- Instructions to follow
Using the listing below, return every line that includes "Node".

=== Data in this exercise ===

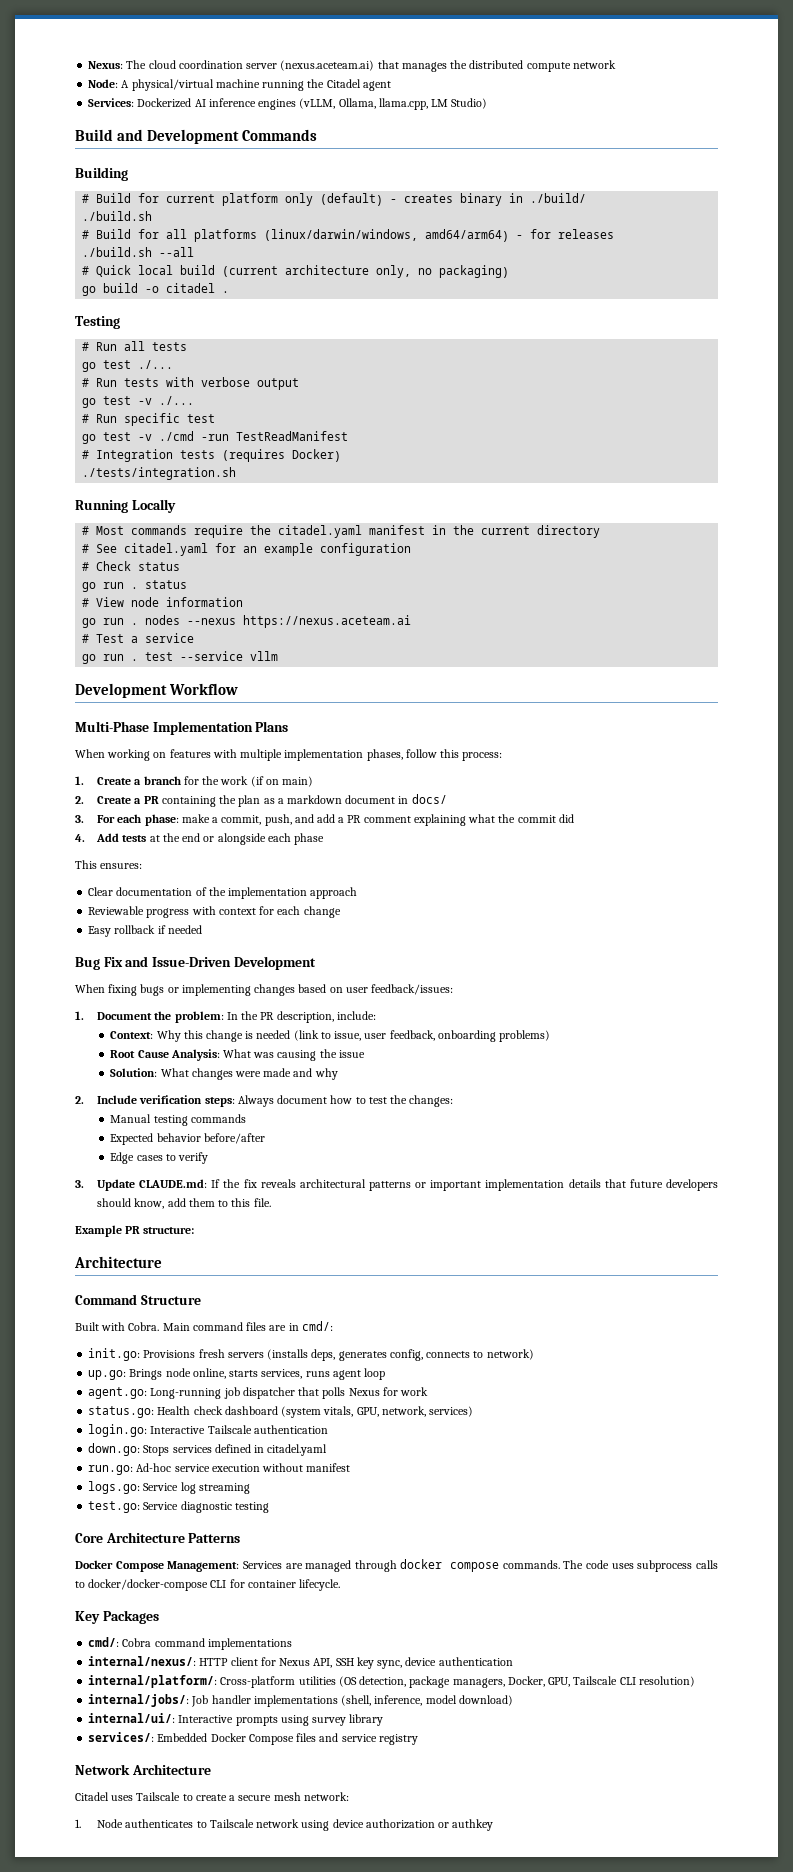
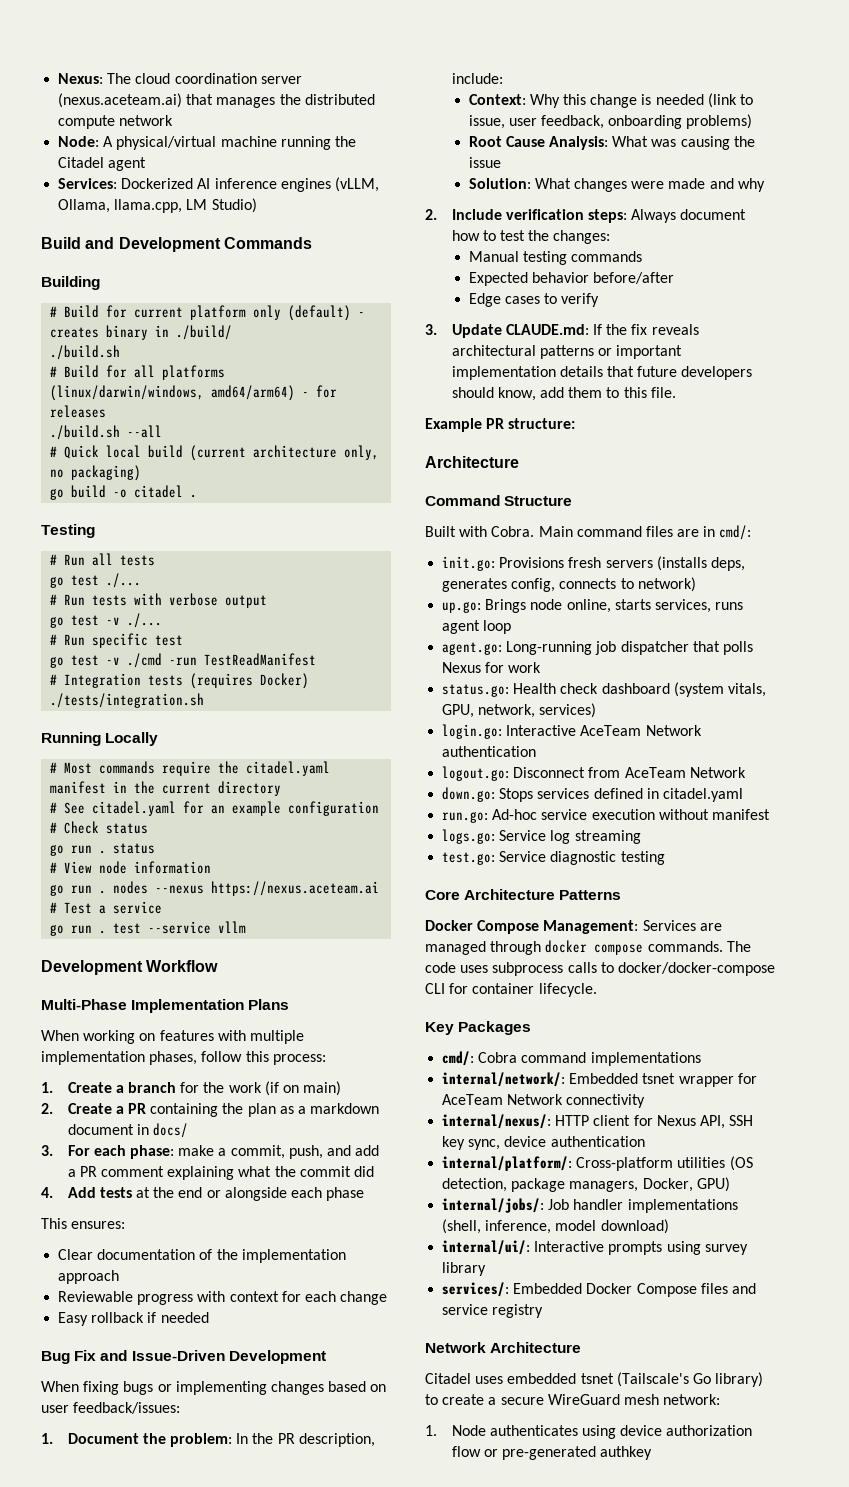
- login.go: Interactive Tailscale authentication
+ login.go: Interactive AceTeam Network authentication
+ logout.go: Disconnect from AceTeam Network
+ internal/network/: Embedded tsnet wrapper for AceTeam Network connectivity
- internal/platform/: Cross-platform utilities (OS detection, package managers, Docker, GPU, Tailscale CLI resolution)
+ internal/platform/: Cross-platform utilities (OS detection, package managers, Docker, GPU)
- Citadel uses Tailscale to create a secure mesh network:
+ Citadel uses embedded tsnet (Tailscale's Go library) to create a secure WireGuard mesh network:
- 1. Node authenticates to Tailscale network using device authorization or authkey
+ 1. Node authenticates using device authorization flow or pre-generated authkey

===

- Output below
- 1. Node authenticates to Tailscale network using device authorization or authkey
+ 1. Node authenticates using device authorization flow or pre-generated authkey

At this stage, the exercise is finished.